MOSCOW, December 27 (RIA Novosti) – Members of the State Duma Committee for Constitutional Legislation and Nation Building may consider a petition against the US adoption ban on January 14, committee chief said on Wednesday.
The online petition launched by the opposition newspaper Novaya Gazeta was signed by more than 100,000 people.
“The State Duma speaker requested us to announce our stance on this document. We will most likely hold the first committee meeting [of the spring session] on January 14,” committee chairman Vladimir Pligin said.
He added that this is the first such precedent in the political history of Russia and the State Duma has no rules of procedure for considering online petitions.
UNICEF Executive Director Anthony Lake on Wednesday urged “priority attention” to Russian children in currently in care institutions and said international adoption was an important alternative to institutionalization of children.
“Alternatives to the institutionalization of children are essential, including permanent foster care, domestic adoption and inter-country adoption,” Lake said in a statement.

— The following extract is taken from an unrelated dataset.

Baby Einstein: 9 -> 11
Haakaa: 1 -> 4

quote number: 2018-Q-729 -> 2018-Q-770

Russia’s upper house of parliament on Wednesday unanimously voted in favor of the bill to ban adoptions of Russian children by US parents, which is part of Russia’s legal retaliation to the US Magnitsky Act. The newly minted US law denies visas to Russian officials deemed by Washington to be complicit in human rights abuses and freezes their US assets.

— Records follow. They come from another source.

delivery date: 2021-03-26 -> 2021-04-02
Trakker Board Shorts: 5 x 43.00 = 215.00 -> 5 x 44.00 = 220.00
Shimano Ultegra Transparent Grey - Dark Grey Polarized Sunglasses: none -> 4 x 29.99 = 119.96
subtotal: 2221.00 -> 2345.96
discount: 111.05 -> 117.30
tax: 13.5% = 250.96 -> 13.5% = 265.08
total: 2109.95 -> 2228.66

The legislation was overwhelmingly approved in its third and final reading by the lower house, the State Duma, last week. It will become a law after being signed by Russian President Vladimir Putin. The president defended the bill in heated remarks at a recent press conference, but avoided saying whether or not he would sign it into law.
Russia’s Foreign Ministry denied on Wednesday US allegations that the law would be in violation of the 1989 UN convention on child rights.
The Kremlin rights council, an advisory body, also criticized the adoption bill in a statement on Tuesday, saying it violated the Russian Constitution and the country’s international obligations and was ridden with “legislative flaws.”
Foreign Minister Sergei Lavrov, Education Minister Dmitry Livanov and Deputy Prime Minister Olga Golodets have spoken against the bill.